/sds_parser

extract user-requested data from safety data sheets

Primary LanguagePythonMIT LicenseMIT

alt text

SDSParser

SDSParser is a Python library and command line tool for extracting chemical data from Safety Data Sheet documents. SDSParser will speed up your data-entry process by eliminating the need to read through Safety Data Sheets to get the data you care about.

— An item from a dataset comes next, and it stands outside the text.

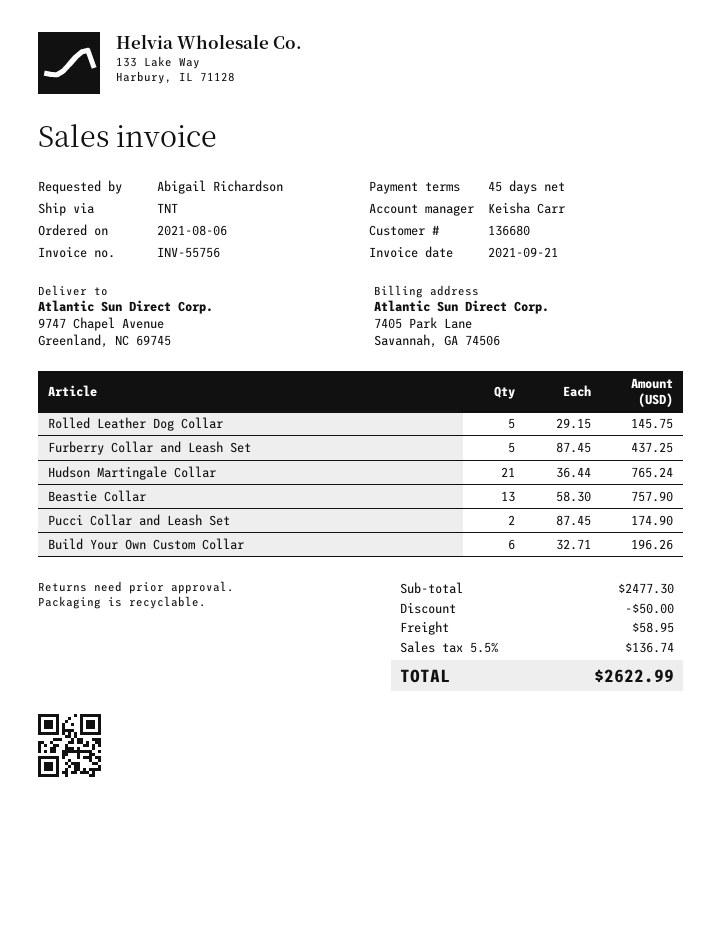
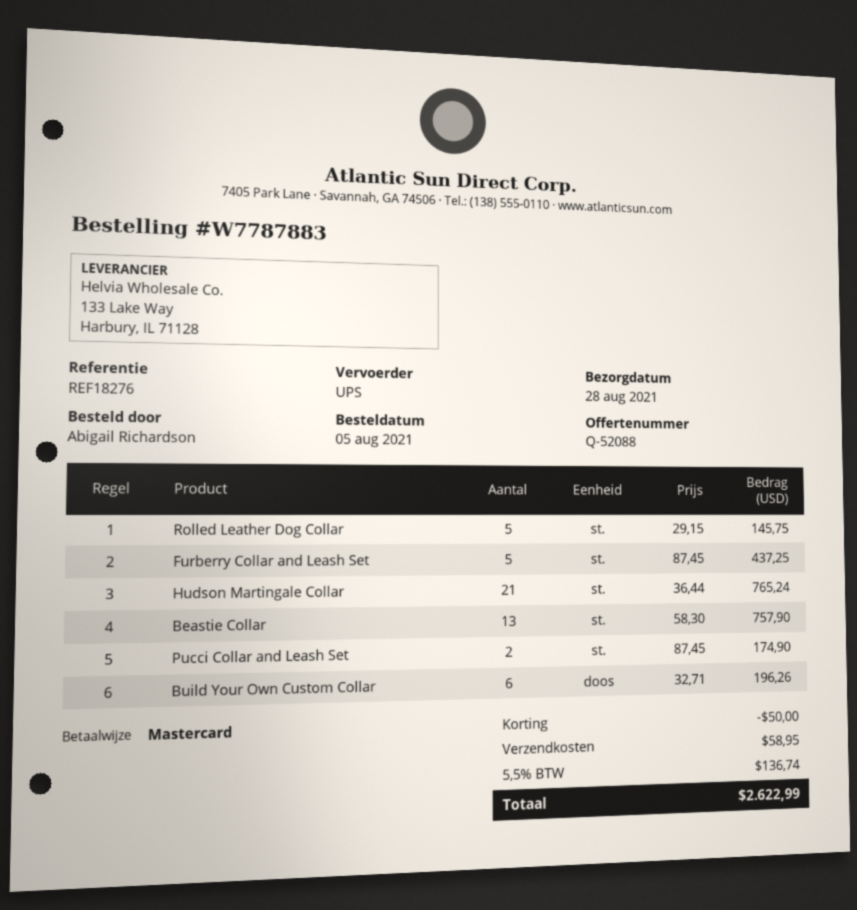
order date: 2021-08-06 -> 2021-08-05
shipping method: TNT -> UPS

For testing purposes, here are some SDS files to download and use:

Motivation

Built out of the need to quickly access chemical data from Safety Data Sheets for data-entry purposes. Each chemical manufacturer will stylize and structure their SDSs a little bit differently. SDSParser can easily be updated to read a new manufacturer format by adding a new set of regular expressions to match the format that that specific manufacturer uses.

Tech/framework used

  • pdfminer, a tool for extracting information from PDF documents
  • pytesseract, a python wrapper for Google's Tesseract-OCR

Features

Have some physical SDSs you need to scan and get data from? Have no fear, sds_parser will recognize your scanned file as an image and perform optical character recognition (ocr) to extract the text for you.

How to install

pip install SDSParser

Dependencies

SDSParser requires that poppler and tesseract tools are install on your local system and included on your PATH

How to use

Simply initialize SDSParser with an optional list of data fields you wish to extract (e.g. ['manufacturer', 'flash_point']) to the request_keys key-word argument. See sdsparser.request_keys for the proper keys to use. If no keys are requested, all available data fields will be searched.

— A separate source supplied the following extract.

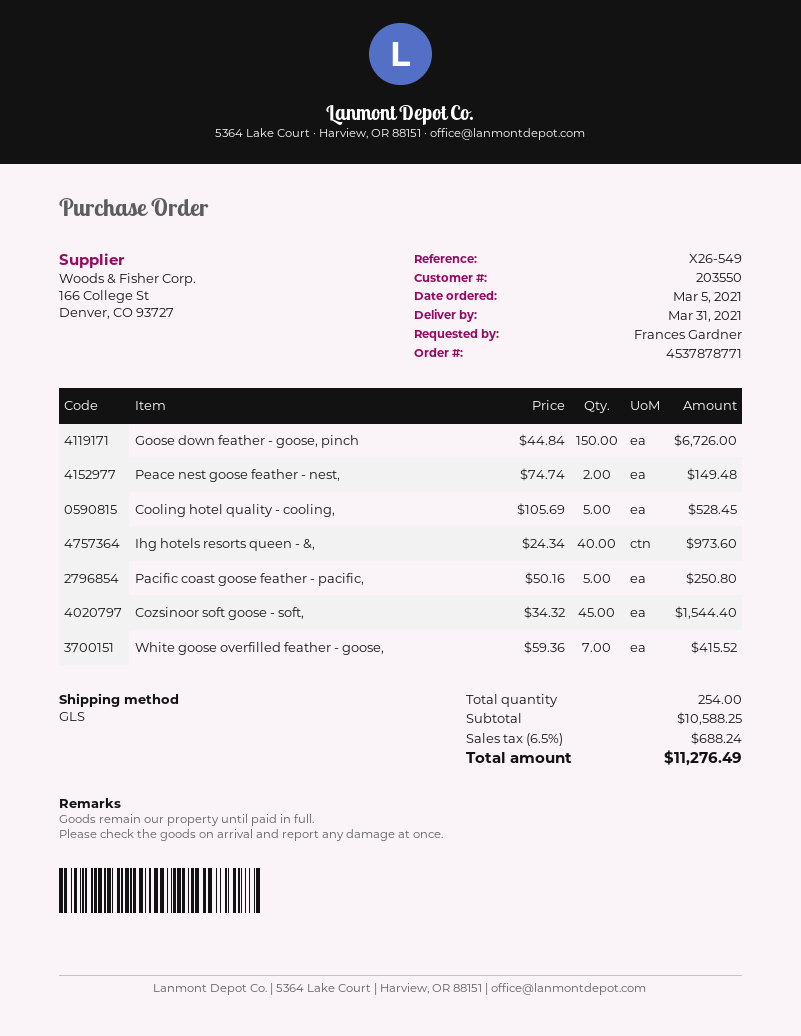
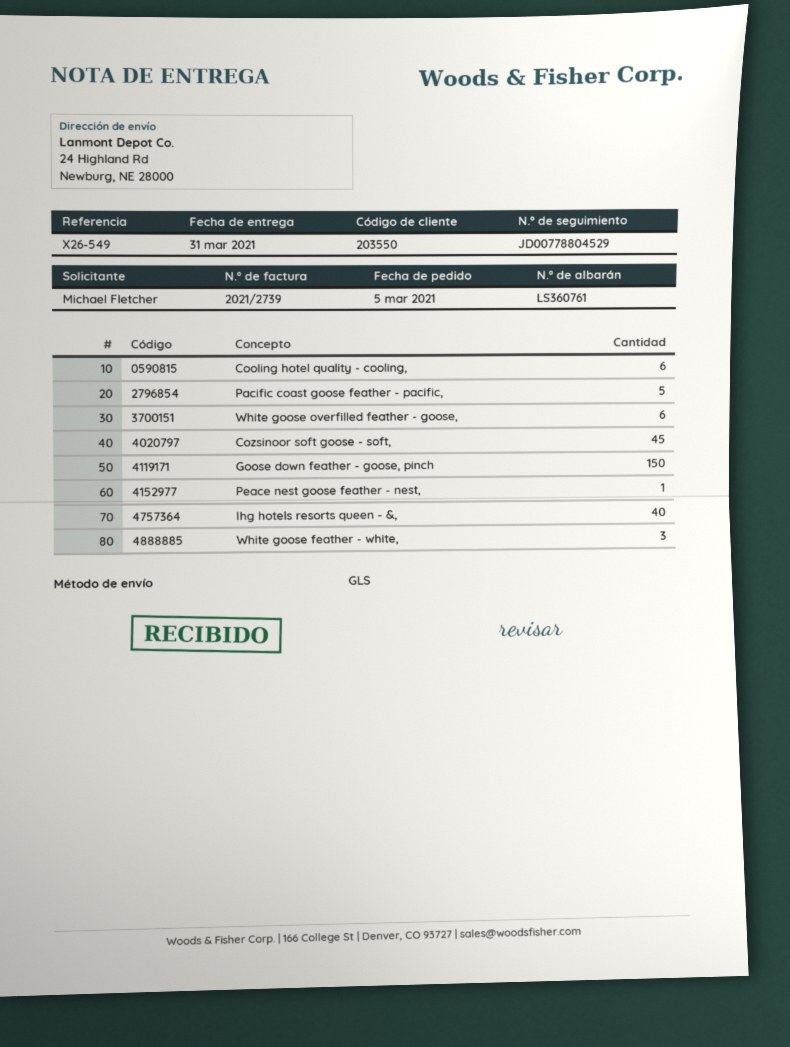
ordered by: Frances Gardner -> Michael Fletcher
Peace nest goose feather - nest,: 2 -> 1
Cooling hotel quality - cooling,: 5 -> 6
White goose overfilled feather - goose,: 7 -> 6
White goose feather - white,: none -> 3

>>> from sdsparser import SDSParser
>>> request_keys = \
['manufacturer', 'flash_point', 'specific_gravity', 'product_name', 'sara_311', 'nfpa_fire']
>>> parser = SDSParser(request_keys=request_keys)

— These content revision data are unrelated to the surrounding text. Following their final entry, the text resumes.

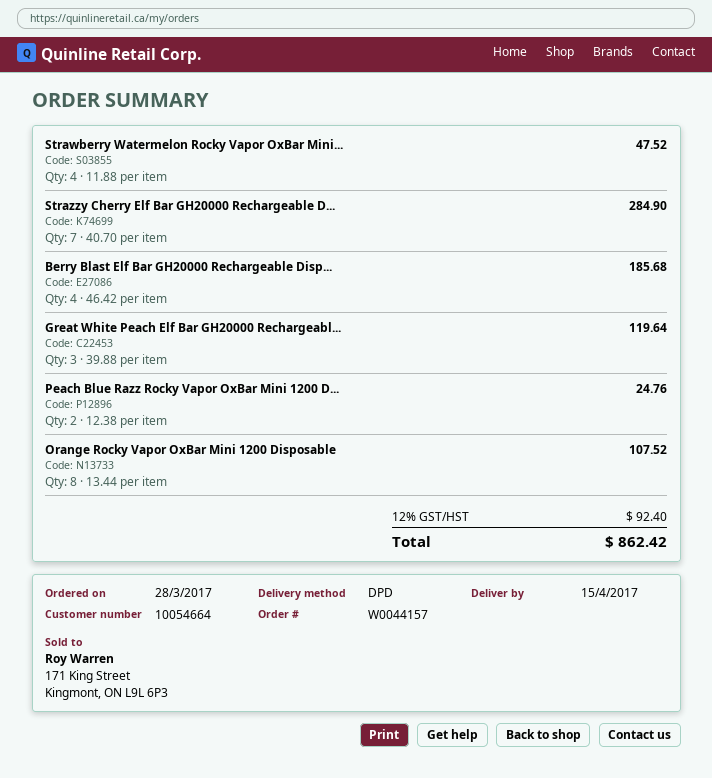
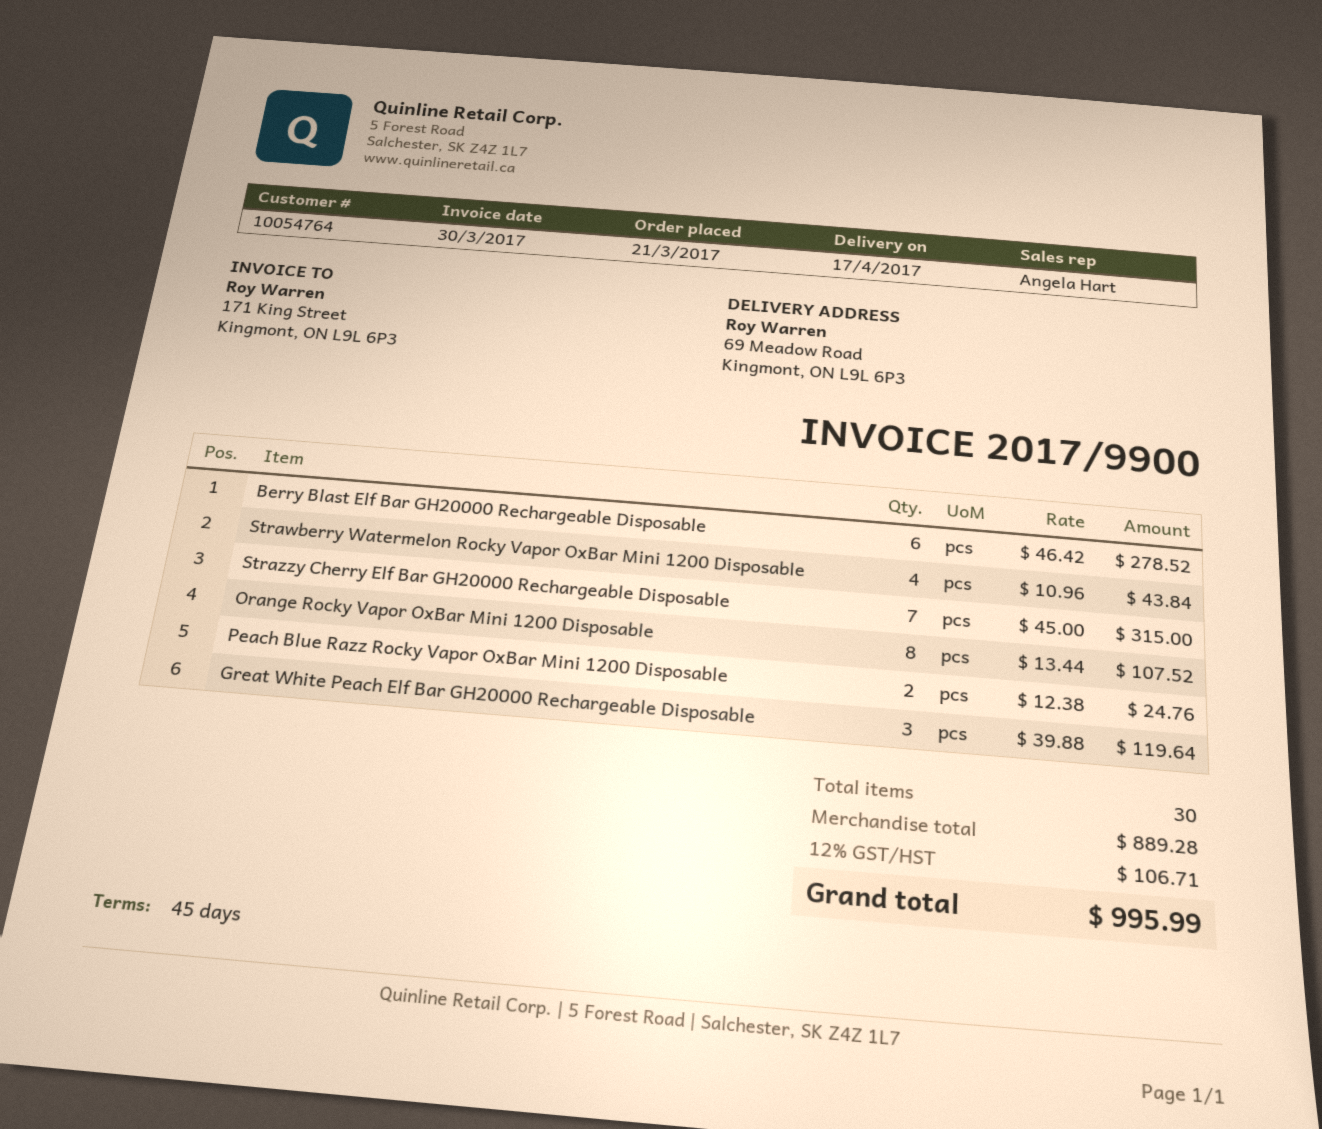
order date: 2017-03-28 -> 2017-03-21
delivery date: 2017-04-15 -> 2017-04-17
customer number: 10054664 -> 10054764
Strawberry Watermelon Rocky Vapor OxBar Mini...: 4 x 11.88 = 47.52 -> 4 x 10.96 = 43.84
Strazzy Cherry Elf Bar GH20000 Rechargeable D...: 7 x 40.70 = 284.90 -> 7 x 45.00 = 315.00
Berry Blast Elf Bar GH20000 Rechargeable Disp...: 4 x 46.42 = 185.68 -> 6 x 46.42 = 278.52
tax: 12% = 92.40 -> 12% = 106.71
total: 862.42 -> 995.99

Here is a list of the keys to use.

>>> import sdsparser
>>> sdsparser.request_keys
[
    'manufacturer',
    'product_name',
    'flash_point',
    'specific_gravity',
    'nfpa_fire',
    'nfpa_health',
    'nfpa_reactivity',
    'sara_311',
    'revision_date',
    'physical_state',
    'cas_number',
]

Call parser.get_sds_data('path/to/ExampleSDS.pdf') and pass in the path to your SDS document to get the sds data.

>>> sds_data = parser.get_sds_data('path/to/SafetyDataSheet.pdf')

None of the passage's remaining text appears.